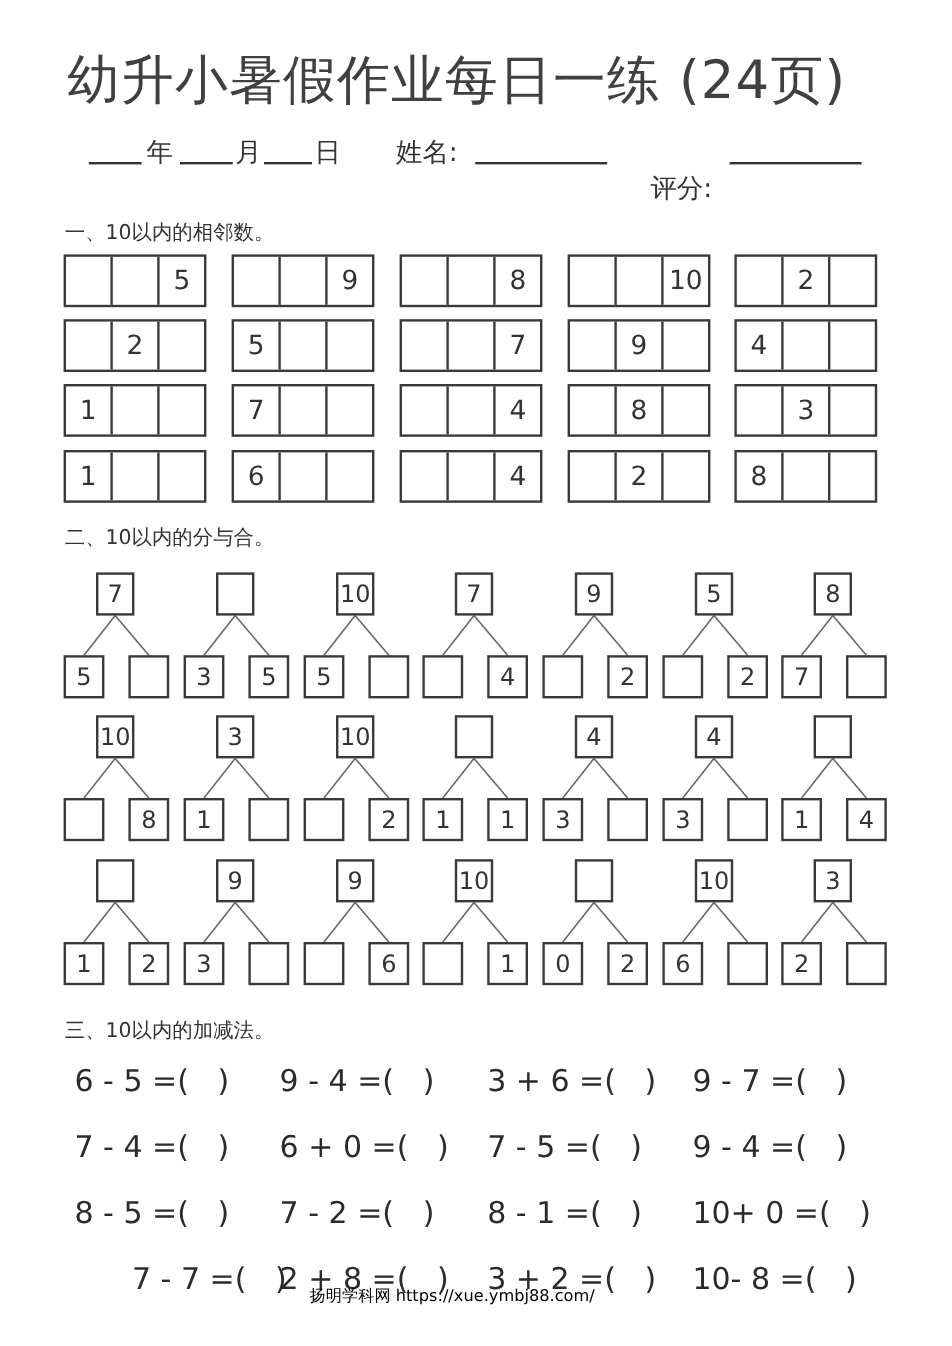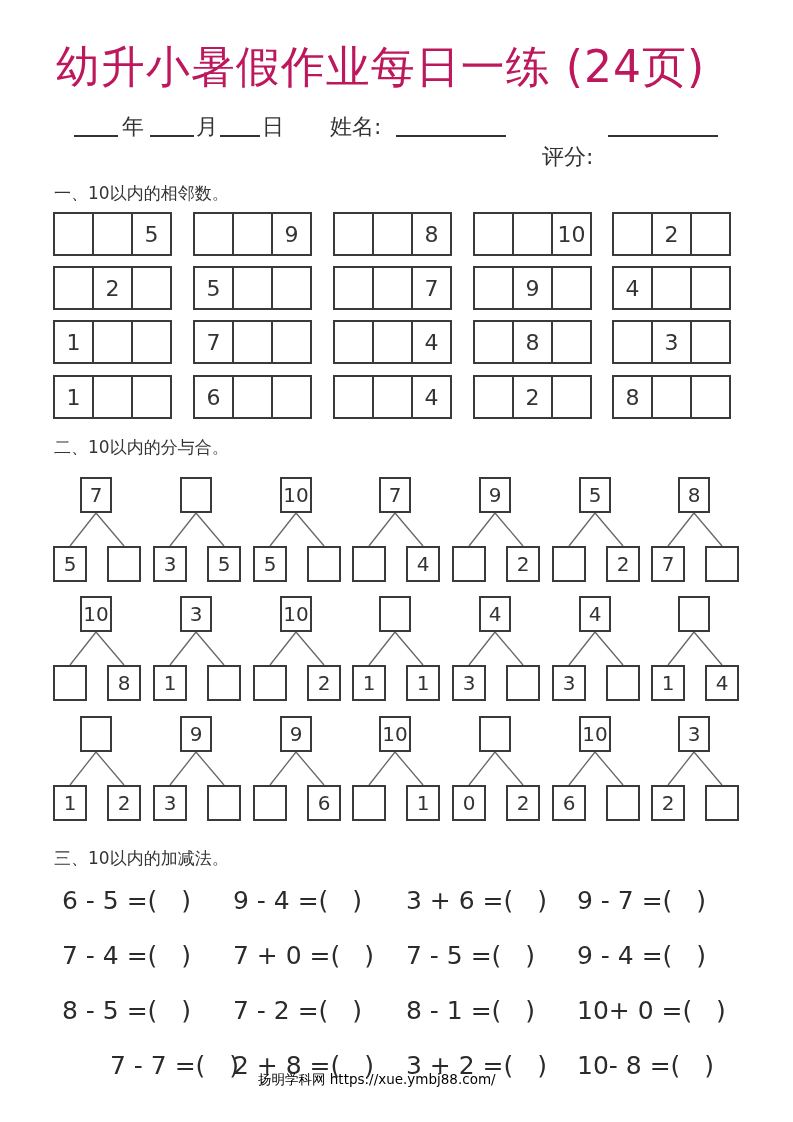--- a/index.html
+++ b/index.html
@@ -1,17 +1,17 @@
 <!DOCTYPE html>
 <html><head>
 <meta charset="utf-8">
 <style>
   html, body { margin:0; padding:0; background:#ffffff; }
   body { width:793px; height:1122px; position:relative; overflow:hidden; font-family:"DejaVu Sans", "Liberation Sans", sans-serif; color:#2b2b2b; }
-  .title { position:absolute; left:0; top:38px; width:761px; text-align:center; font-size:44px; letter-spacing:1px; color:#be185d; font-family:"DejaVu Sans", sans-serif; font-weight:normal; }
+  .title { position:absolute; left:0; top:38px; width:761px; text-align:center; font-size:44px; letter-spacing:1px; color:#404040; font-family:"DejaVu Sans", sans-serif; font-weight:normal; }
   .info { position:absolute; top:112px; left:0; width:793px; height:34px; font-size:22px; color:#333; }
   .info span { position:absolute; top:0; }
   .blank { display:inline-block; border-bottom:2px solid #333; height:22px; vertical-align:bottom; }
   .sec-title { position:absolute; left:54px; font-size:17px; color:#333; }
   .nb { position:absolute; display:flex; border:2px solid #3a3a3a; height:40px; box-sizing:content-box; }
   .nb .cell { width:37px; height:40px; border-left:2px solid #3a3a3a; display:flex; align-items:center; justify-content:center; font-size:22px; color:#333; }
   .nb .cell:first-child { border-left:none; }
   .tree { position:absolute; width:88px; height:110px; }
   .tree .top { position:absolute; left:27px; top:0; width:32px; height:36px; border:2px solid #3a3a3a; display:flex; align-items:center; justify-content:center; font-size:20px; color:#333; box-sizing:border-box; }
   .tree .leaf { position:absolute; top:69px; width:34px; height:36px; border:2px solid #3a3a3a; display:flex; align-items:center; justify-content:center; font-size:20px; color:#333; box-sizing:border-box; }
@@ -336,21 +336,21 @@
     </div>
   </div>
 
 <div class="sec-title" style="top:847px;">三、10以内的加减法。</div>
 <div id="s3">
     <div class="eq" style="left: 62px; top: 886px;">6 - 5 =(   )</div>
     <div class="eq" style="left: 233px; top: 886px;">9 - 4 =(   )</div>
     <div class="eq" style="left: 406px; top: 886px;">3 + 6 =(   )</div>
     <div class="eq" style="left: 577px; top: 886px; text-align: right;">9 - 7 =(   )</div>
     <div class="eq" style="left: 62px; top: 941px;">7 - 4 =(   )</div>
-    <div class="eq" style="left: 233px; top: 941px;">7 + 0 =(   )</div>
+    <div class="eq" style="left: 233px; top: 941px;">6 + 0 =(   )</div>
     <div class="eq" style="left: 406px; top: 941px;">7 - 5 =(   )</div>
     <div class="eq" style="left: 577px; top: 941px;">9 - 4 =(   )</div>
     <div class="eq" style="left: 62px; top: 996px;">8 - 5 =(   )</div>
     <div class="eq" style="left: 233px; top: 996px;">7 - 2 =(   )</div>
     <div class="eq" style="left: 406px; top: 996px;">8 - 1 =(   )</div>
     <div class="eq" style="left: 577px; top: 996px;">10+ 0 =(   )</div>
     <div class="eq" style="left: 62px; top: 1051px; margin-left: 48px;">7 - 7 =(   )</div>
     <div class="eq" style="left: 233px; top: 1051px;">2 + 8 =(   )</div>
     <div class="eq" style="left: 406px; top: 1051px;">3 + 2 =(   )</div>
     <div class="eq" style="left: 577px; top: 1051px;">10- 8 =(   )</div>

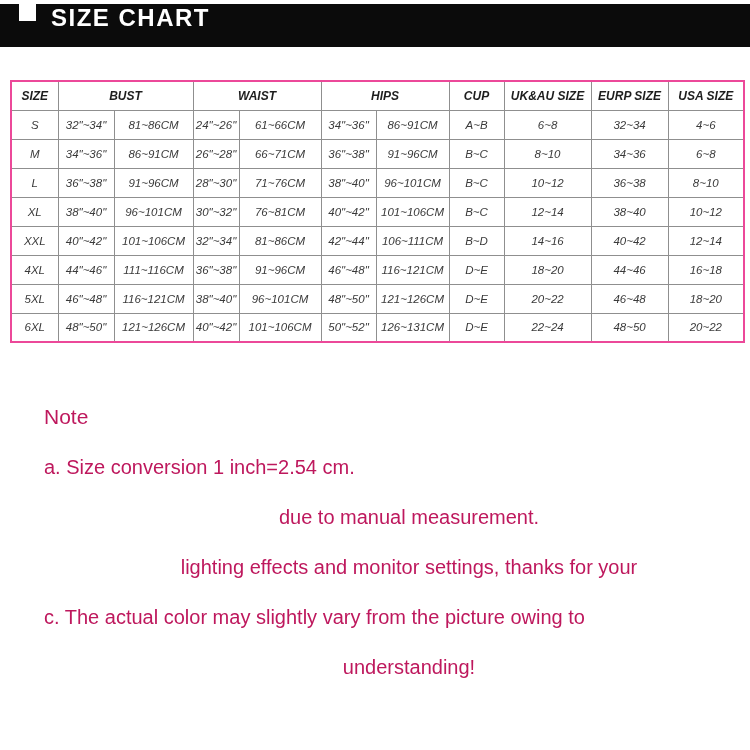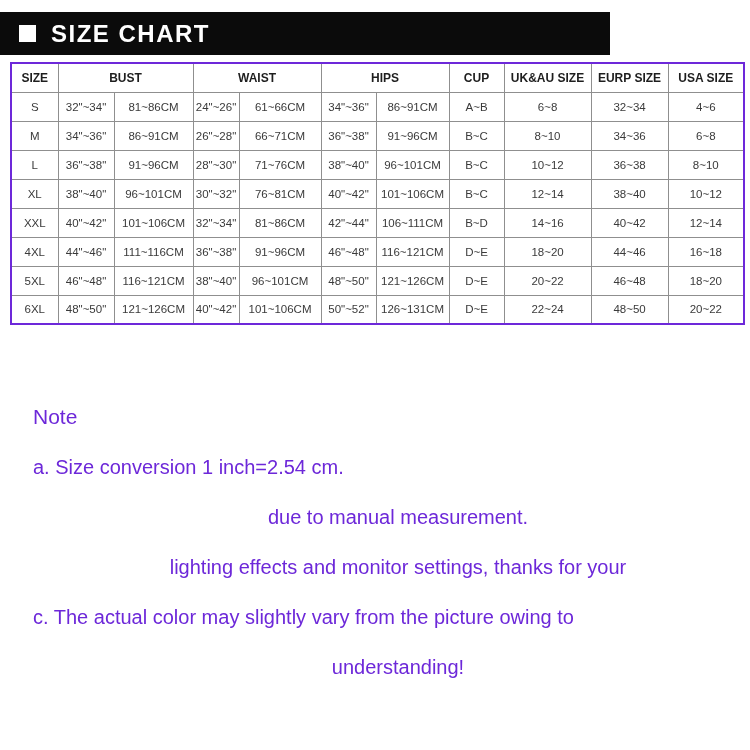--- a/index.html
+++ b/index.html
@@ -5,45 +5,46 @@
   * { margin:0; padding:0; box-sizing:border-box; }
   html,body {
     width:750px; height:750px;
     background:#ffffff;
     font-family:"Liberation Sans", sans-serif;
     overflow:hidden;
     position:relative;
   }
   .banner {
     position:absolute;
-    top:12px; left:0; width:610px; height:43px;
+    top:4px; left:0; width:750px; height:43px;
     background:#0b0b0b;
-    display:flex; align-items:center;
+    display:flex; 
     padding-left:19px;
   }
   .banner .sq {
     width:17px; height:17px;
     background:#ffffff;
     flex:0 0 auto;
   }
   .banner .title {
     color:#ffffff;
     font-size:24px;
     font-weight:bold;
     letter-spacing:1.5px;
     margin-left:15px;
     white-space:nowrap;
   }
   table.size-table {
     position:absolute;
-    top:62px; left:10px;
+    top:80px; left:10px;
     width:733px;
     border-collapse:collapse;
     table-layout:fixed;
-    border:2px solid #6d28d9;
+    border:2px solid #ec4899;
+    font-style:italic;
   }
   .size-table th, .size-table td {
     border:1px solid #8f8f8f;
     text-align:center;
     vertical-align:middle;
     height:29px;
     padding:0 1px;
     white-space:nowrap;
     overflow:hidden;
   }
@@ -51,22 +52,22 @@
     font-size:12px;
     font-weight:bold;
     color:#1e1e1e;
   }
   .size-table td {
     font-size:11.5px;
     color:#3a3a3a;
   }
   .notes {
     position:absolute;
-    top:392px; left:33px; width:700px;
-    color:#6d28d9;
+    top:392px; left:44px; width:700px;
+    color:#be185d;
     line-height:50px;
   }
   .note-heading { font-size:21px; }
   .note-line { font-size:20px; white-space:nowrap; }
   .note-line.indent { padding-left:30px;text-align:center; }
 </style>
 </head>
 <body>
 
 <div class="banner">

What you will do: Write out the entries word for word. Skip the pictures.

Answer below:
--- a/index.html
+++ b/index.html
@@ -1,17 +1,17 @@
 <!DOCTYPE html>
 <html><head>
 <meta charset="utf-8">
 <style>
   html, body { margin:0; padding:0; background:#ffffff; }
   body { width:793px; height:1122px; position:relative; overflow:hidden; font-family:"DejaVu Sans", "Liberation Sans", sans-serif; color:#2b2b2b; }
-  .title { position:absolute; left:0; top:38px; width:761px; text-align:center; font-size:44px; letter-spacing:1px; color:#be185d; font-family:"DejaVu Sans", sans-serif; font-weight:normal; }
+  .title { position:absolute; left:0; top:38px; width:761px; text-align:center; font-size:44px; letter-spacing:1px; color:#404040; font-family:"DejaVu Sans", sans-serif; font-weight:normal; }
   .info { position:absolute; top:112px; left:0; width:793px; height:34px; font-size:22px; color:#333; }
   .info span { position:absolute; top:0; }
   .blank { display:inline-block; border-bottom:2px solid #333; height:22px; vertical-align:bottom; }
   .sec-title { position:absolute; left:54px; font-size:17px; color:#333; }
   .nb { position:absolute; display:flex; border:2px solid #3a3a3a; height:40px; box-sizing:content-box; }
   .nb .cell { width:37px; height:40px; border-left:2px solid #3a3a3a; display:flex; align-items:center; justify-content:center; font-size:22px; color:#333; }
   .nb .cell:first-child { border-left:none; }
   .tree { position:absolute; width:88px; height:110px; }
   .tree .top { position:absolute; left:27px; top:0; width:32px; height:36px; border:2px solid #3a3a3a; display:flex; align-items:center; justify-content:center; font-size:20px; color:#333; box-sizing:border-box; }
   .tree .leaf { position:absolute; top:69px; width:34px; height:36px; border:2px solid #3a3a3a; display:flex; align-items:center; justify-content:center; font-size:20px; color:#333; box-sizing:border-box; }
@@ -336,21 +336,21 @@
     </div>
   </div>
 
 <div class="sec-title" style="top:847px;">三、10以内的加减法。</div>
 <div id="s3">
     <div class="eq" style="left: 62px; top: 886px;">6 - 5 =(   )</div>
     <div class="eq" style="left: 233px; top: 886px;">9 - 4 =(   )</div>
     <div class="eq" style="left: 406px; top: 886px;">3 + 6 =(   )</div>
     <div class="eq" style="left: 577px; top: 886px; text-align: right;">9 - 7 =(   )</div>
     <div class="eq" style="left: 62px; top: 941px;">7 - 4 =(   )</div>
-    <div class="eq" style="left: 233px; top: 941px;">7 + 0 =(   )</div>
+    <div class="eq" style="left: 233px; top: 941px;">6 + 0 =(   )</div>
     <div class="eq" style="left: 406px; top: 941px;">7 - 5 =(   )</div>
     <div class="eq" style="left: 577px; top: 941px;">9 - 4 =(   )</div>
     <div class="eq" style="left: 62px; top: 996px;">8 - 5 =(   )</div>
     <div class="eq" style="left: 233px; top: 996px;">7 - 2 =(   )</div>
     <div class="eq" style="left: 406px; top: 996px;">8 - 1 =(   )</div>
     <div class="eq" style="left: 577px; top: 996px;">10+ 0 =(   )</div>
     <div class="eq" style="left: 62px; top: 1051px; margin-left: 48px;">7 - 7 =(   )</div>
     <div class="eq" style="left: 233px; top: 1051px;">2 + 8 =(   )</div>
     <div class="eq" style="left: 406px; top: 1051px;">3 + 2 =(   )</div>
     <div class="eq" style="left: 577px; top: 1051px;">10- 8 =(   )</div>

--- a/index.html
+++ b/index.html
@@ -5,45 +5,46 @@
   * { margin:0; padding:0; box-sizing:border-box; }
   html,body {
     width:750px; height:750px;
     background:#ffffff;
     font-family:"Liberation Sans", sans-serif;
     overflow:hidden;
     position:relative;
   }
   .banner {
     position:absolute;
-    top:12px; left:0; width:610px; height:43px;
+    top:4px; left:0; width:750px; height:43px;
     background:#0b0b0b;
-    display:flex; align-items:center;
+    display:flex; 
     padding-left:19px;
   }
   .banner .sq {
     width:17px; height:17px;
     background:#ffffff;
     flex:0 0 auto;
   }
   .banner .title {
     color:#ffffff;
     font-size:24px;
     font-weight:bold;
     letter-spacing:1.5px;
     margin-left:15px;
     white-space:nowrap;
   }
   table.size-table {
     position:absolute;
-    top:62px; left:10px;
+    top:80px; left:10px;
     width:733px;
     border-collapse:collapse;
     table-layout:fixed;
-    border:2px solid #6d28d9;
+    border:2px solid #ec4899;
+    font-style:italic;
   }
   .size-table th, .size-table td {
     border:1px solid #8f8f8f;
     text-align:center;
     vertical-align:middle;
     height:29px;
     padding:0 1px;
     white-space:nowrap;
     overflow:hidden;
   }
@@ -51,22 +52,22 @@
     font-size:12px;
     font-weight:bold;
     color:#1e1e1e;
   }
   .size-table td {
     font-size:11.5px;
     color:#3a3a3a;
   }
   .notes {
     position:absolute;
-    top:392px; left:33px; width:700px;
-    color:#6d28d9;
+    top:392px; left:44px; width:700px;
+    color:#be185d;
     line-height:50px;
   }
   .note-heading { font-size:21px; }
   .note-line { font-size:20px; white-space:nowrap; }
   .note-line.indent { padding-left:30px;text-align:center; }
 </style>
 </head>
 <body>
 
 <div class="banner">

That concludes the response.